Transportation Secretary Bikes 2 Miles to Work; ‘Saved Us Some Money’ on Gas

June 6, 2011 - 10:27 AM

LaHood

Transportation Secretary Ray LaHood gathers with other DOT workers on the grounds of the Washington Monument to ride his bicycle to work on Monday, June 6, 2011. (Photo courtesy Julie Fischer McCarter, DOT)

(CNSNews.com) – On a sunny Monday morning in Washington, U.S. Transportation Secretary Ray LaHood biked a short distance to work, calling it a "successful commute."

LaHood, accompanied by some DOT staffers, rode his bicycle from the Washington Monument to DOT headquarters, a distance of a little over two miles.
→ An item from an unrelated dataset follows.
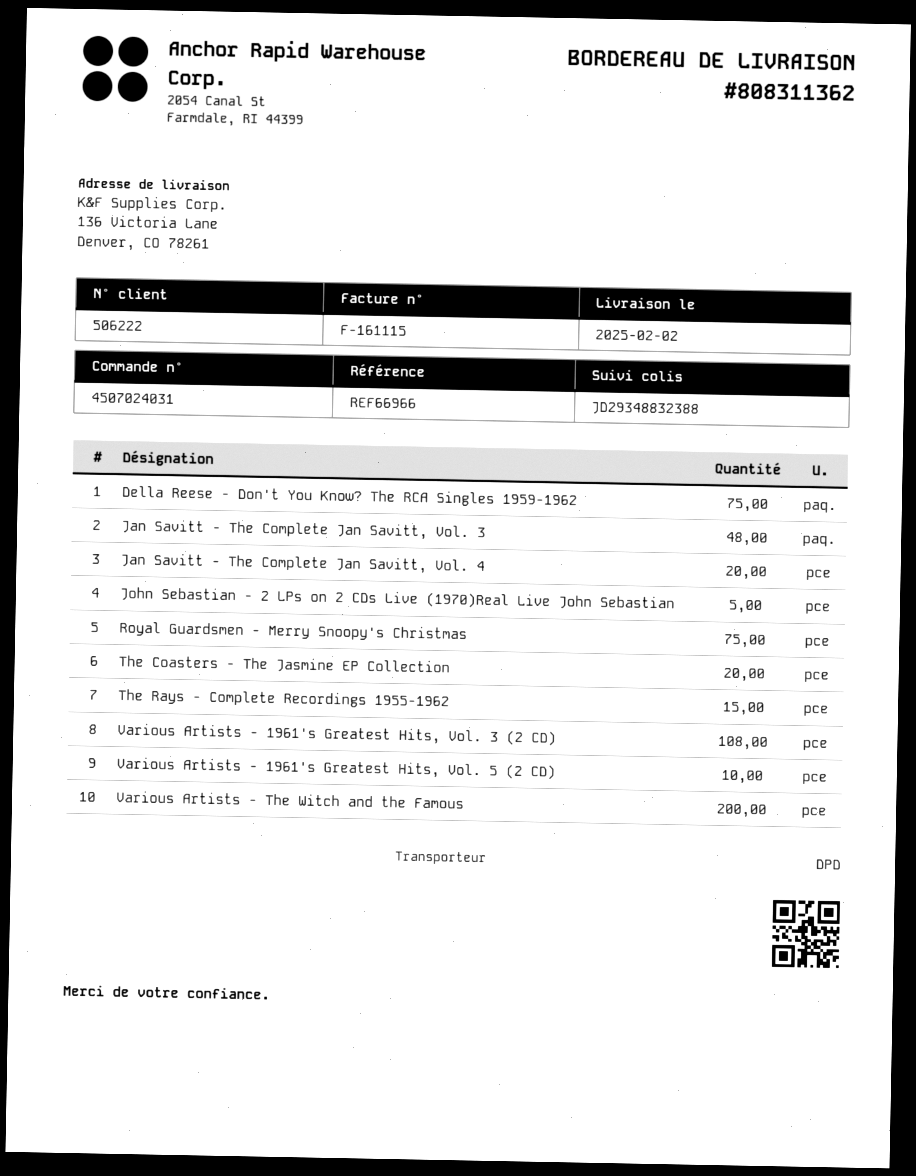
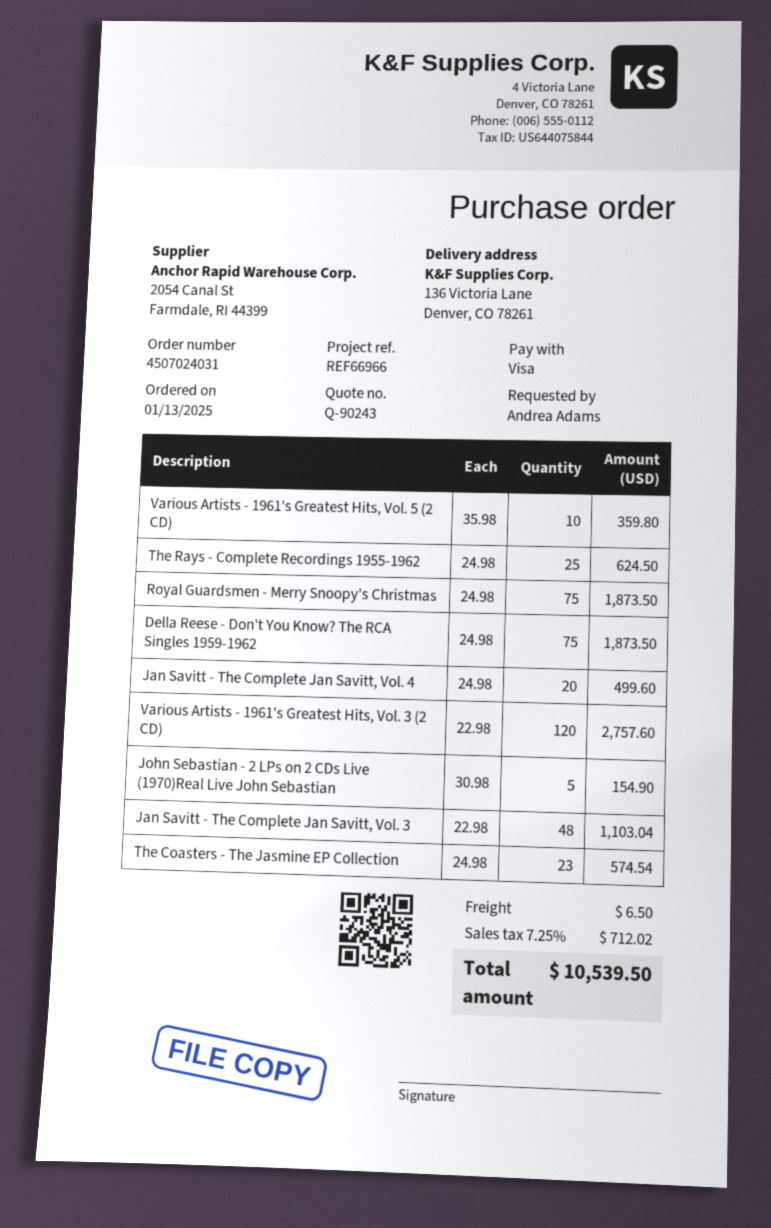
The Coasters - The Jasmine EP Collection: 20 -> 23
The Rays - Complete Recordings 1955-1962: 15 -> 25
Various Artists - 1961's Greatest Hits, Vol. 3 (2 CD): 108 -> 120
Various Artists - The Witch and the Famous: 200 -> none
“The route was safe and well-marked; we enjoyed some exercise; and we didn't burn a drop of gas--which saved us some money,” LaHood wrote on his DOT “Fastlane” blog.
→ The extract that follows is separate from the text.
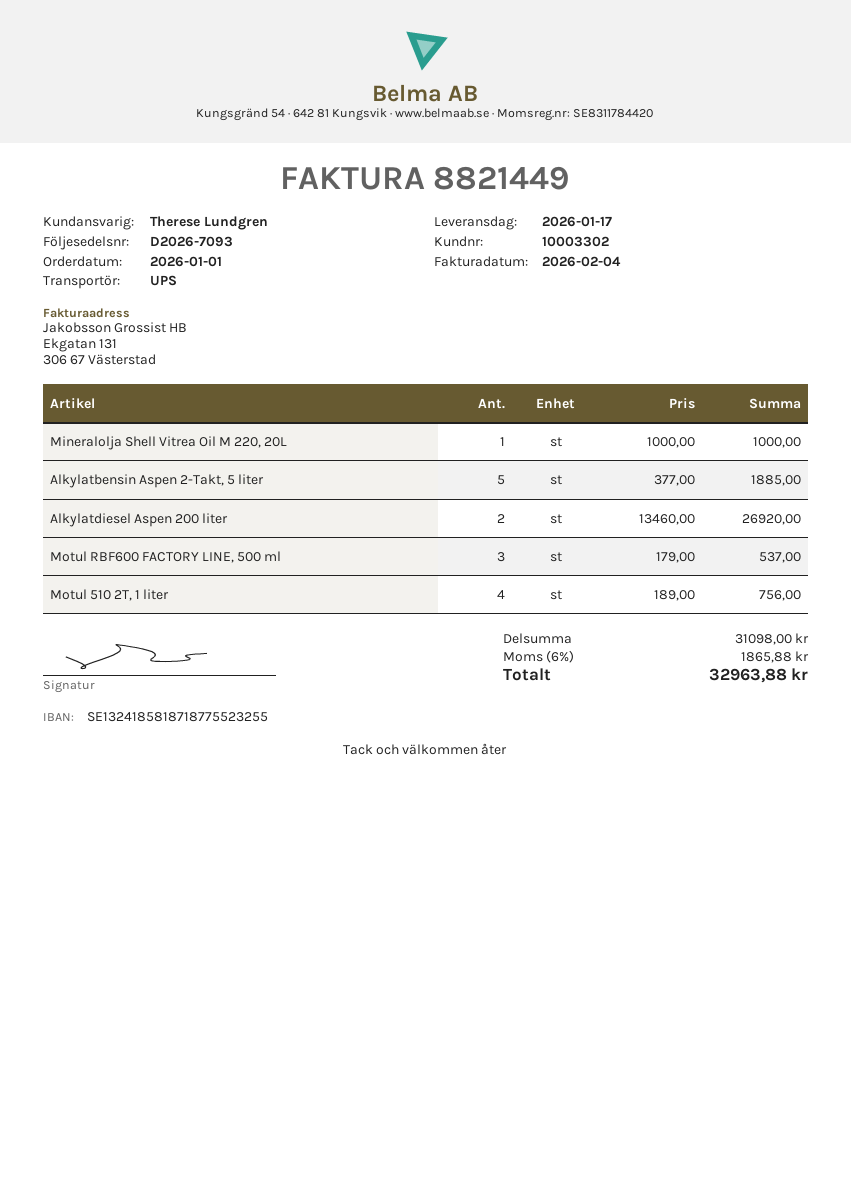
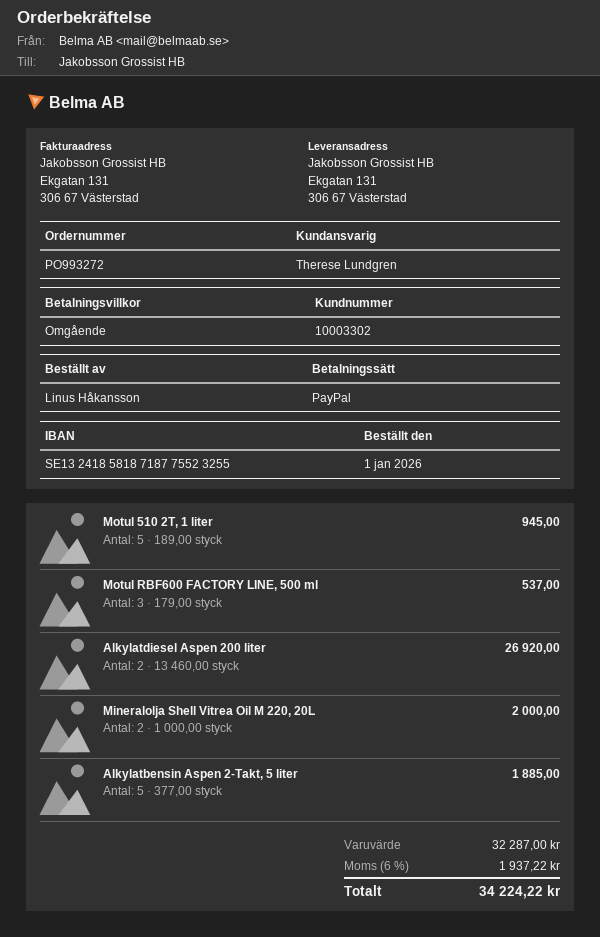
Mineralolja Shell Vitrea Oil M 220, 20L: 1 x 1000.00 = 1000.00 -> 2 x 1000.00 = 2000.00
Motul 510 2T, 1 liter: 4 x 189.00 = 756.00 -> 5 x 189.00 = 945.00
subtotal: 31098.00 -> 32287.00
tax: 6% = 1865.88 -> 6% = 1937.22
total: 32963.88 -> 34224.22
LaHood, an advocate of “non-motorized transportation,” also put in a plug for building more bicycle lanes as well as transit and rail facilities, something that creates jobs, he said. “And we know that businesses will pop up where streets are friendly to bicyclists and pedestrians,” he blogged.

LaHood declared Washington to be a “bike-friendly city,” and he touted DOT’s role in making it that way: “For example, we helped fund development of Capital Bikeshare, a program that makes more than 1,100 bikes available to its members throughout DC and Arlington (Virginia).  People can hop on a bike at one station and drop it at another.  With 110 stations at transit stops, grocery stores, office buildings, and more, it's a very convenient way to get around.”

LaHood

Transportation Secretary Ray LaHood bikes to DOT headquarters in Washington on Monday, June 6, 2011. (Photo courtesy Julie Fischer McCarter, DOT)
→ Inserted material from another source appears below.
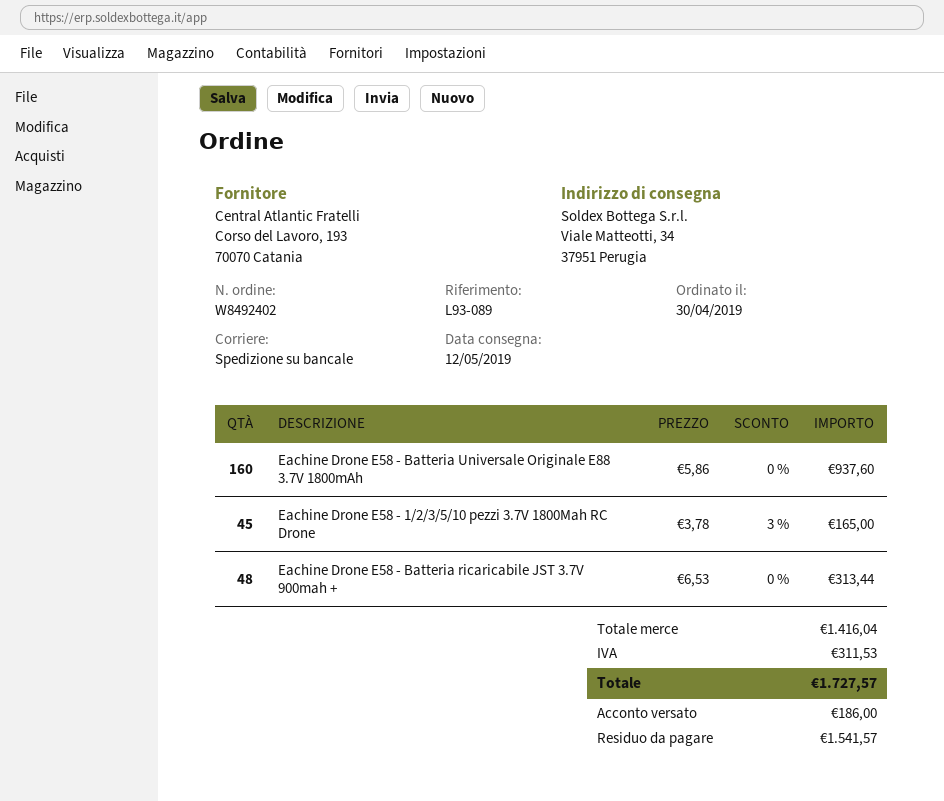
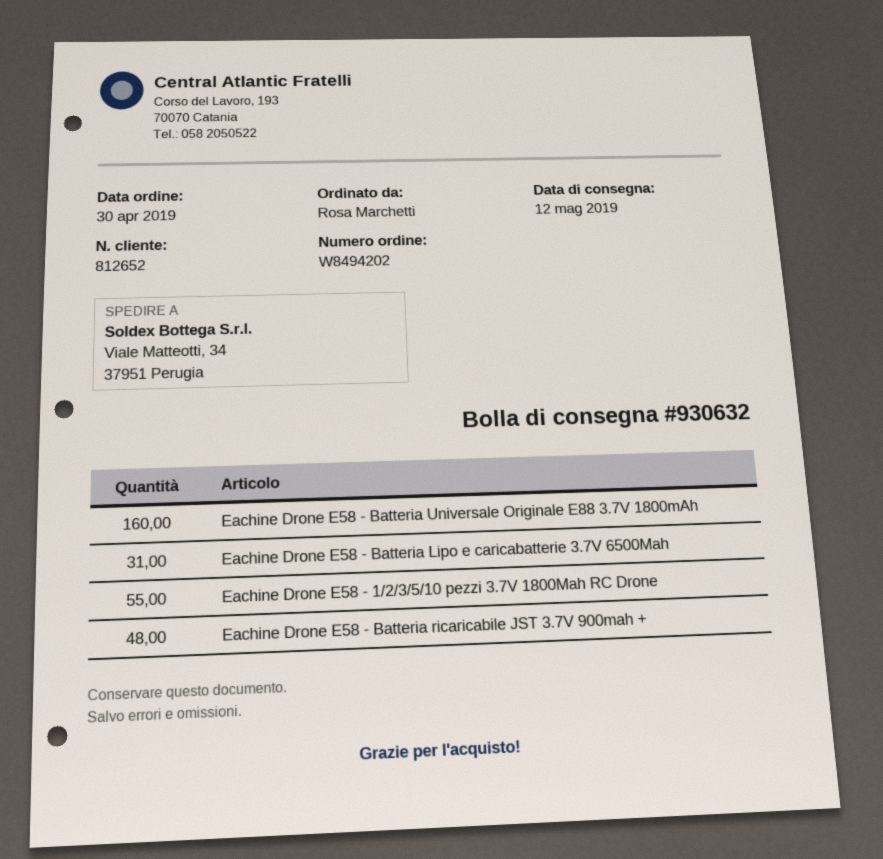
order number: W8492402 -> W8494202
Eachine Drone E58 - 1/2/3/5/10 pezzi 3.7V 1800Mah RC Drone: 45 -> 55
Eachine Drone E58 - Batteria Lipo e caricabatterie 3.7V 6500Mah: none -> 31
In March 2010, LaHood announced that federal transportation policies would no longer favor “motorized” transportation, such as cars and trucks, over “non-motorized” transportation, such as walking and bicycling. (See earlier story)

LaHood signed the new policy directive on March 11, the same day he attended a congressional reception for the National Bike Summit, a convention sponsored by a bicycling advocacy group, the League of American Bicyclists.

LaHood mentioned the League of American Bicyclists on Monday, saying the group recently recognized Washington’s bike-friendly reputation with its “Silver award.”

“In fact,” LaHood said, “there's an informal race on the East Coast to see which large city can be first to achieve the Gold award.  When we have cities competing to be acknowledged for their livability, that tells me things are going in the right direction.”